43 % des actions des entreprises françaises du CAC 40 seraient détenues par des investisseurs étrangers relève une étude publiée mardi par l’Observatoire de l’Epargne Européenne (OEE) et l’Insead OEE Data Services (IODS), la banque de données économiques.

La part des actionnaires non-résidents a presque doublé en 20 ans, que ce soit pour des fonds de pension, des fonds souverains ou les entreprises, elle passe ainsi de 23 % en 1995 à 43 % aujourd’hui.

Quant à l’investissement particulier dans l’actionnariat des sociétés du CAC 40, il est passé de 25% en 1995 à 10 % en 2013. L’Etat par ailleurs reste présent, passant de 3 % à 7 % après avoir atteint 12 % au début de la crise en 2008.

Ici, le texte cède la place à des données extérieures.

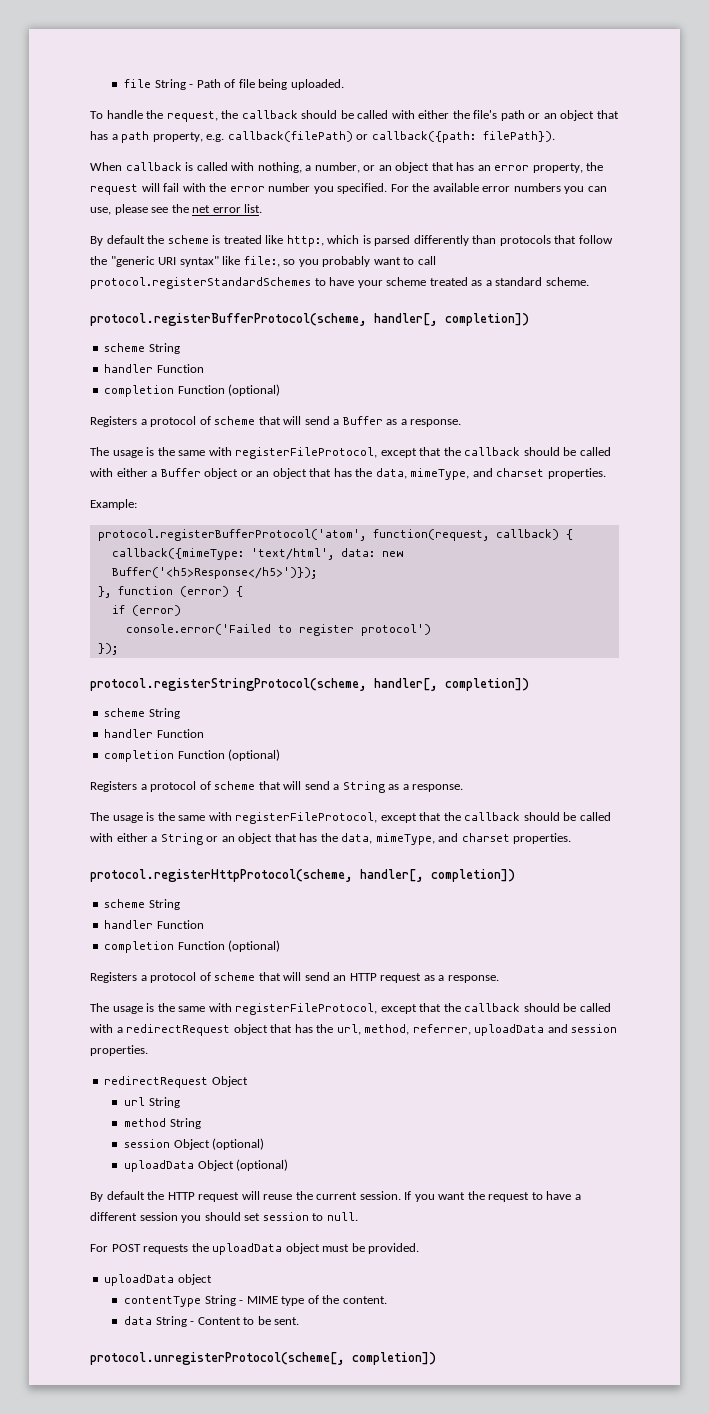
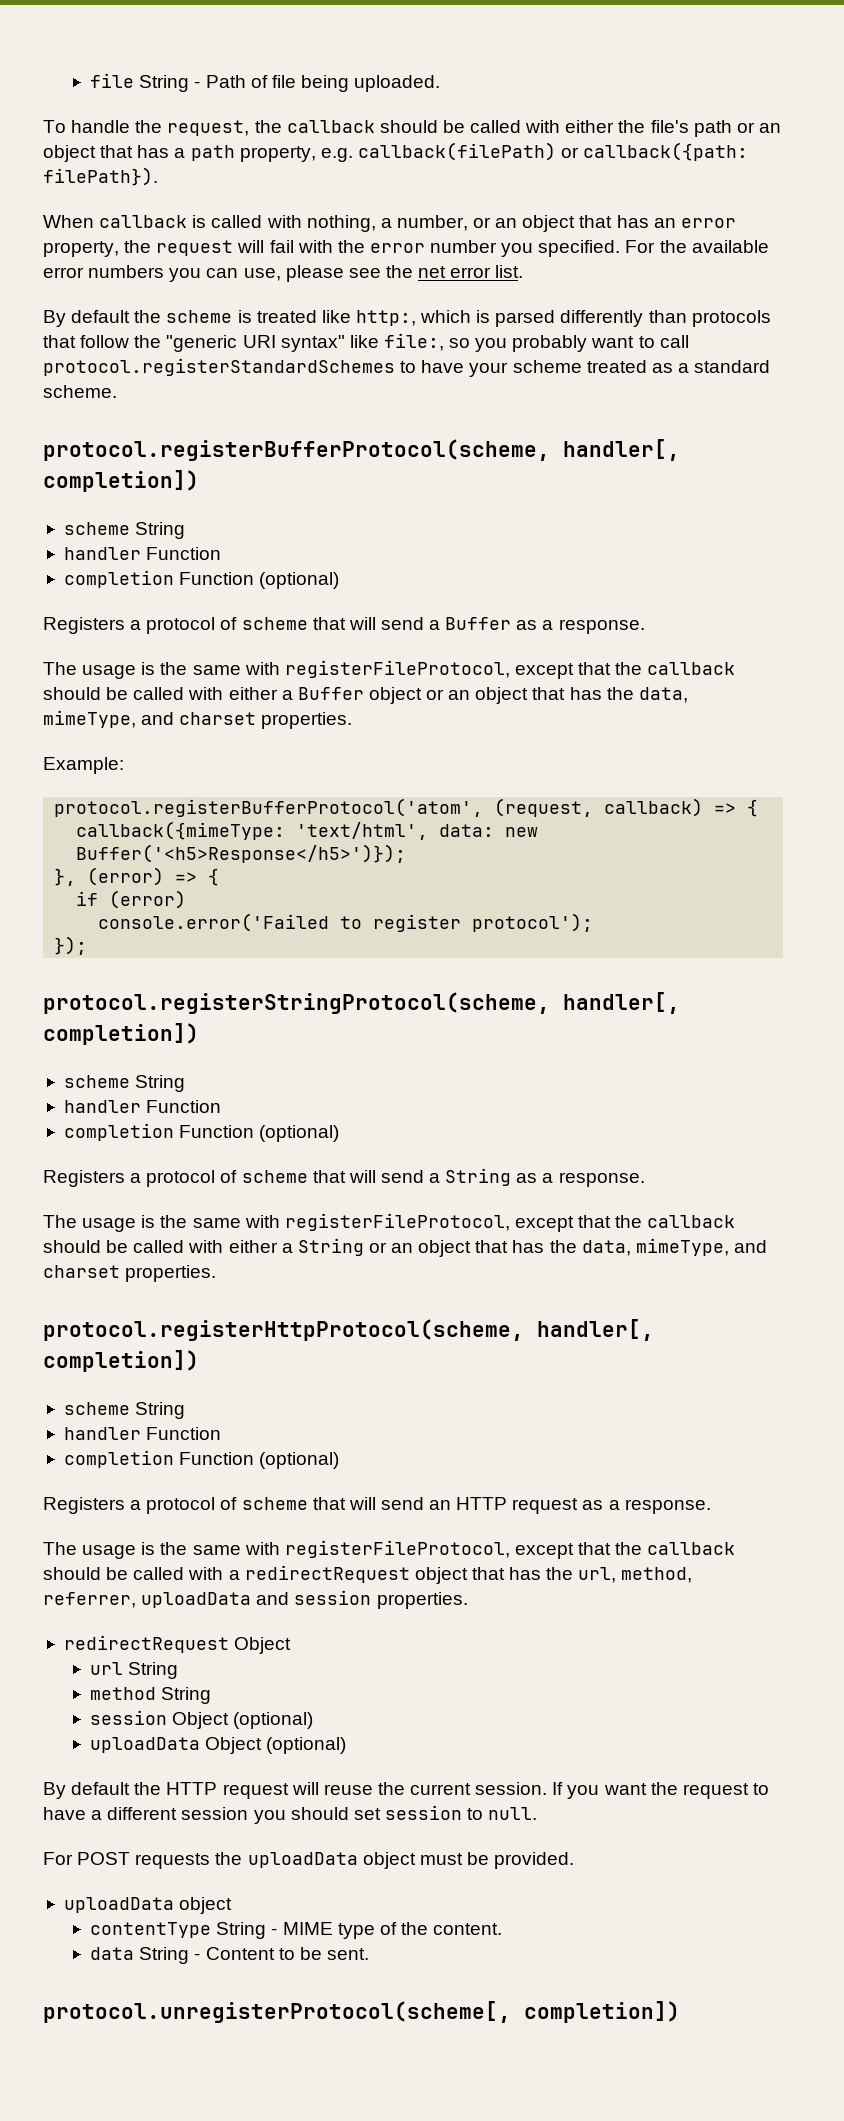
[372,529,559,541] function(request, callback) -> [494,798,737,817] (request, callback) =>
[117,586,229,597] function (error) -> [87,867,198,886] (error) =>
[360,624,431,636] protocol') -> [472,913,594,932] protocol');

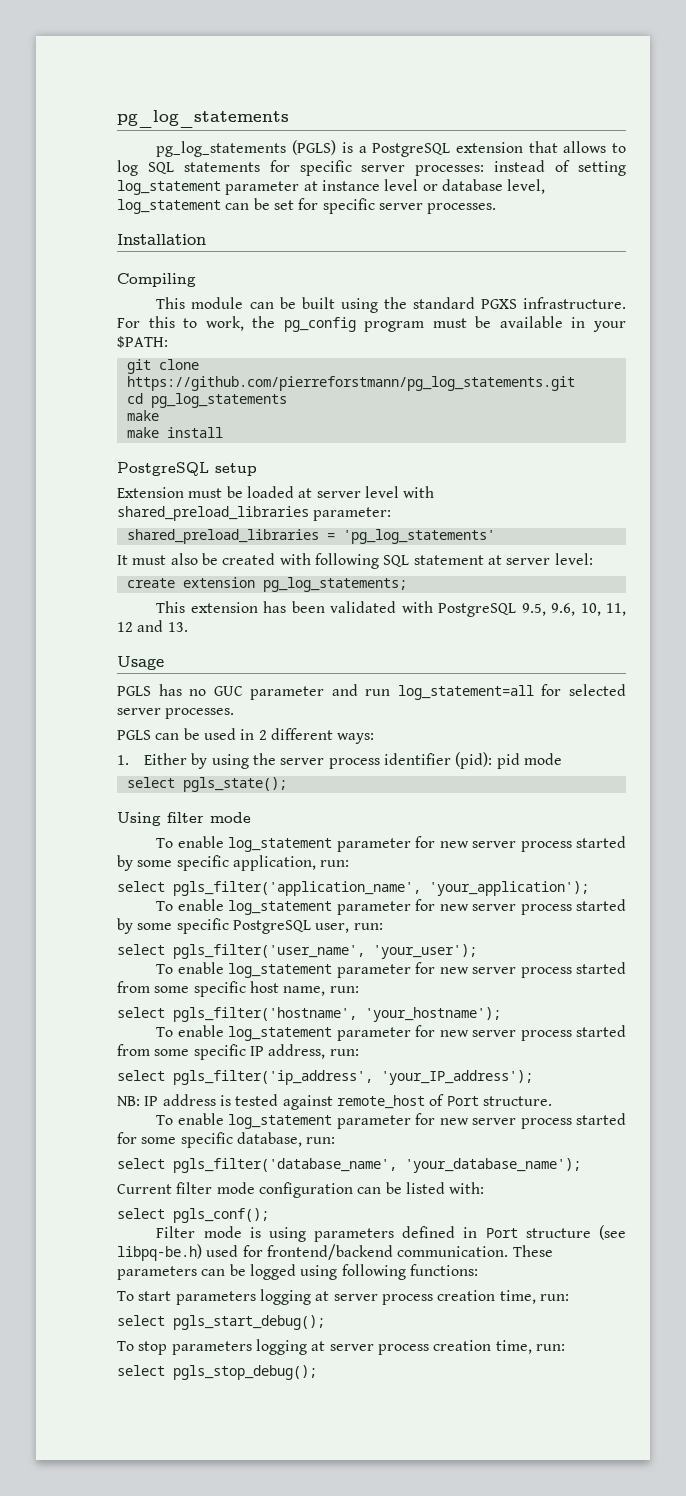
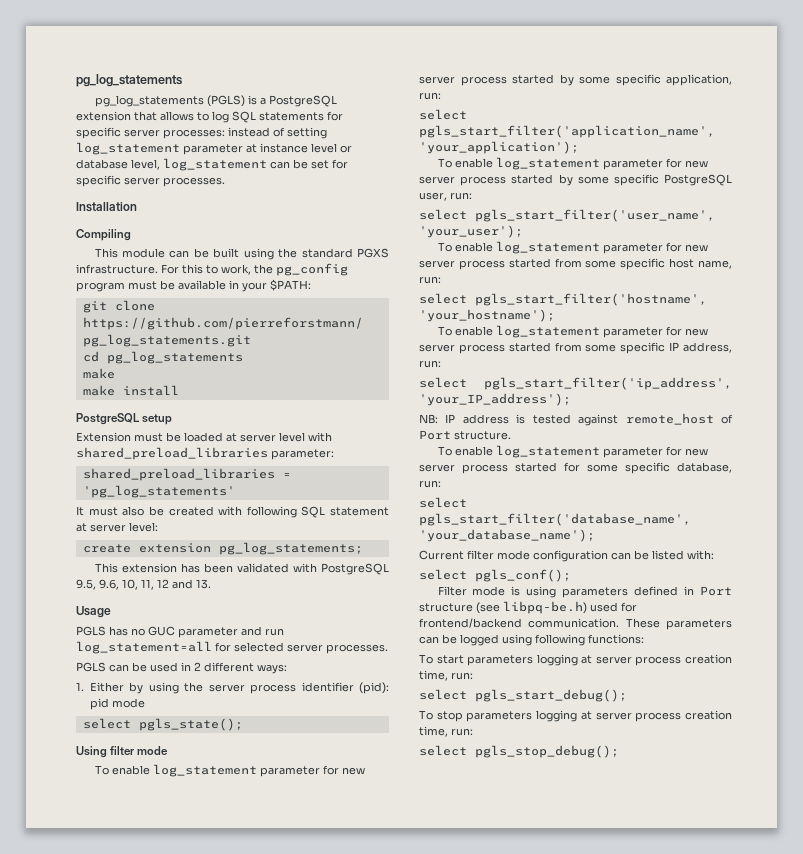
[173,881,421,896] pgls_filter('application_name', -> [419,125,715,138] pgls_start_filter('application_name',
[173,944,365,959] pgls_filter('user_name', -> [475,209,715,222] pgls_start_filter('user_name',
[173,1007,357,1022] pgls_filter('hostname', -> [475,293,707,306] pgls_start_filter('hostname',
[173,1070,373,1085] pgls_filter('ip_address', -> [484,377,732,390] pgls_start_filter('ip_address',
[173,1158,397,1173] pgls_filter('database_name', -> [419,513,691,526] pgls_start_filter('database_name',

Les entreprises françaises renforcent leur présence

Dans l’étude OEE-IODS, on constate que les entreprises françaises qui représentaient 25% de l’actionnariat des sociétés côtés ont renforcé leur présence avec la crise, augmentant de 15 % à 20 % depuis 2008.

 

En revanche, le pourcentage des fonds d'investissement français est resté exactement identique, à 12%, de même que celui des banques tricolores à 5 % Entre 1995 et 2013.

Poids marginal des Etats

Les Etats n’ont plus qu’un poids marginal aujourd’hui, la crise financière n’a pas changé cette tendance malgré les prises de participation de ce dernier, dans le capital d’institutions financières en difficulté.

 

Les sociétés d’assurances et les fonds de pension ont régulièrement décliné, leur capitalisation boursière est passée de 28 % en 1992 à 8 % en 2013. L’étude montre qu’une « part importante de la baisse de la détention d'actions des fonds de pension, des sociétés d'assurances et des ménages a pour contrepartie l'augmentation des fonds d'investissement européens », les plus importants se situant en Irlande et au Luxembourg. 

 

Par ailleurs, l’étude remet en cause le critère de nationalité car le poids de la capitalisation boursière des non-résidents en Europe serait semble-il divisé par deux si l'on considère qu'un investisseur "domestique" peut être un investisseur européen.